Indications for NASCOBAL:
Maintenance treatment in patients with pernicious anemia who are in remission after intramuscular Vit. B12 therapy and who have no nervous system involvement. Treatment of dietary, drug-induced, or malabsorption-related Vit. B12 deficiency not due to pernicious anemia. Prevention of Vit. B12 deficiency in patients with Vit. B12 requirements in excess of normal.

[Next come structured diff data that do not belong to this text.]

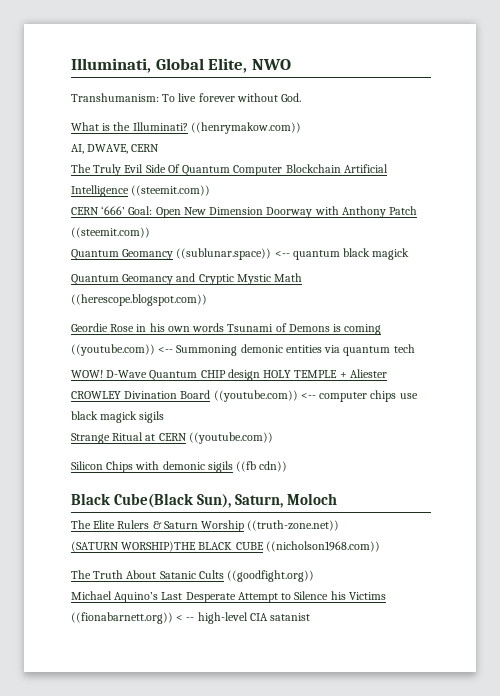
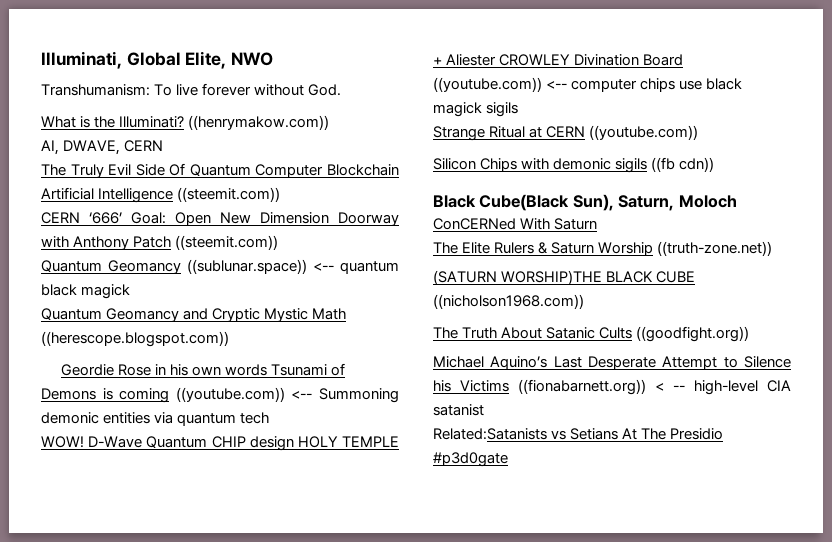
(338, 499) none -> [433,218,598,230] // ConCERNed With Saturn
(311, 617) none -> [433,428,724,440] [433,452,508,467] // Related:Satanists vs Setians At The Presidio #p3d0gate

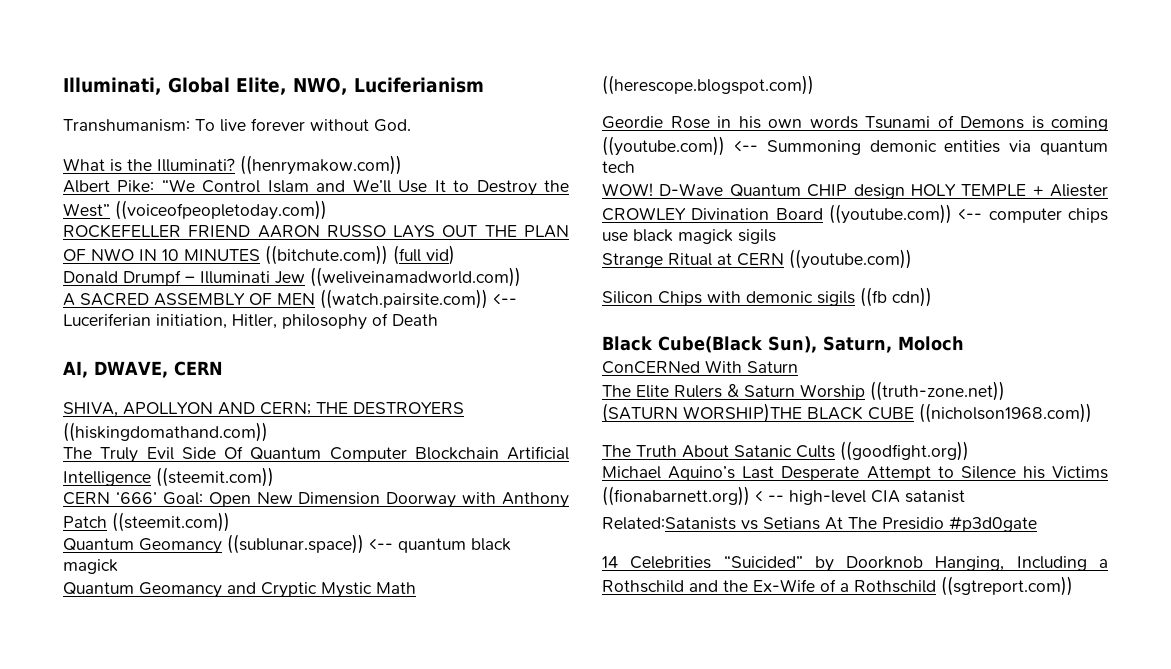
[231,52,274,66] NWO -> [293,77,484,95] NWO, Luciferianism
[41,140,164,155] AI, DWAVE, CERN -> [63,179,569,196] [63,200,327,220] [63,224,569,238] [63,245,455,265] [63,267,521,287] [63,289,517,309] [63,313,438,330] [63,361,223,378] [63,402,464,417] [63,422,268,442] Albert Pike: “We Control Islam and We’ll Use It to Destroy the West” ((voiceofpeopletoday.com)) // ROCKEFELLER FRIEND AARON RUSSO LAYS OUT THE PLAN OF NWO IN 10 MINUTES ((bitchute.com)) (full vid) // Donald Drumpf – Illuminati Jew ((weliveinamadworld.com)) // A SACRED ASSEMBLY OF MEN ((watch.pairsite.com)) <-- Luceriferian initiation, Hitler, philosophy of Death // AI, DWAVE, CERN // SHIVA, APOLLYON AND CERN; THE DESTROYERS ((hiskingdomathand.com))
(508, 459) none -> [602,555,1108,572] [602,576,1073,596] // 14 Celebrities “Suicided” by Doorknob Hanging, Including a Rothschild and the Ex-Wife of a Rothschild ((sgtreport.com))

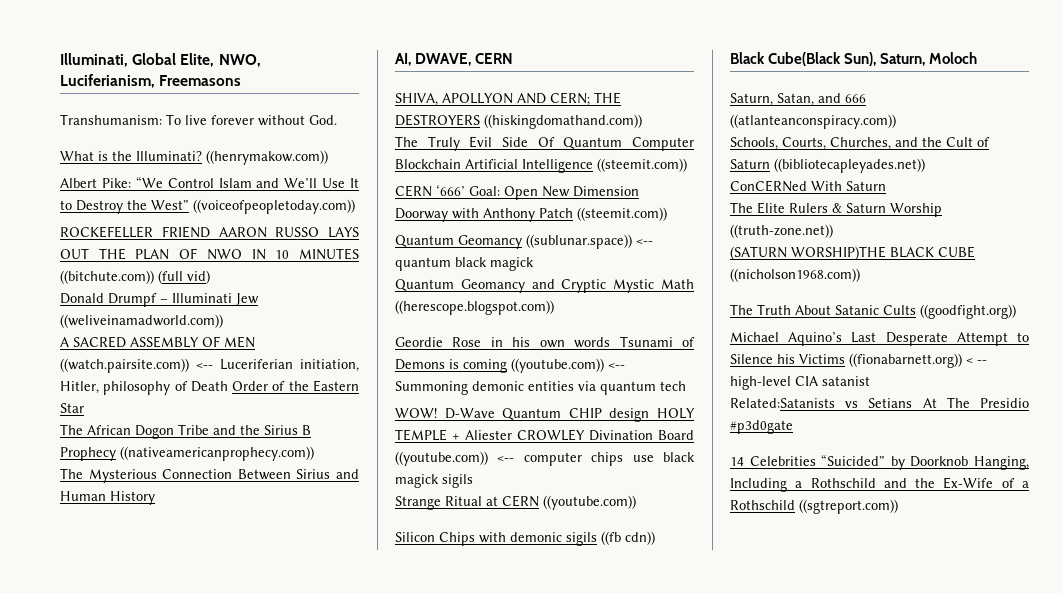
[354,77,484,93] Luciferianism -> [60,74,242,88] Luciferianism, Freemasons
(438, 320) none -> [232,380,359,392] [60,403,84,413] [60,424,311,439] [60,446,314,461] [60,468,359,483] [60,491,155,505] Order of the Eastern Star // The African Dogon Tribe and the Sirius B Prophecy ((nativeamericanprophecy.com)) // The Mysterious Connection Between Sirius and Human History
(964, 343) none -> [730,93,866,106] [730,114,896,129] [730,137,990,150] [730,158,925,173] // Saturn, Satan, and 666 ((atlanteanconspiracy.com)) // Schools, Courts, Churches, and the Cult of Saturn ((bibliotecapleyades.net))

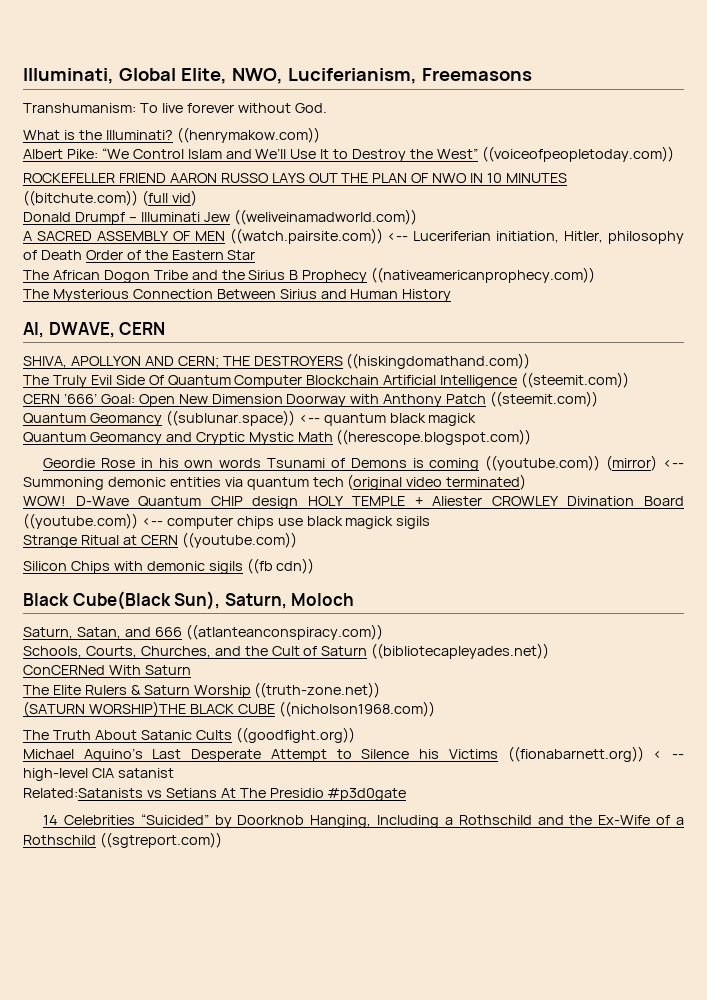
(604, 365) none -> [606,455,658,471] (mirror)
(686, 386) none -> [347,474,527,490] (original video terminated)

Give at least 1hr before or after hot foods or liquids. Initially 1 spray (500mcg) in one nostril once weekly. Monitor response; may increase dose if serum B12 levels decline after 1 month. If levels persistently low, consider alternative formulations. Defer dose if nasal congestion, allergic rhinitis, or upper respiratory infections occur.
Obtain hematocrit, reticulocyte count, Vit. B12, folate, and iron levels prior to initiation. May need supplemental folate or iron. Monitor B12 blood levels and peripheral blood count 1 month after initiation, 1 month after each dose adjustment, and regularly at 3–6 month intervals. Do not use for Schilling Test. Leber's optic atrophy: not recommended; consider alternatives. Suspected cyanocobalamin hypersensitivity: consider intradermal test dose of parenteral Vit. B12 prior to initiation. May mask previously unrecognized folate deficiency. Risk of hypokalemia and sudden death in severe megablastic anemia; monitor serum potassium, platelet count during therapy. May unmask polycythemia vera. Pregnancy.
May be antagonized by chloramphenicol (when used for treating anemia); monitor and consider alternatives if needed.
Infection, headache, glossitis, paresthesia, asthenia, nausea, rhinitis; anaphylaxis.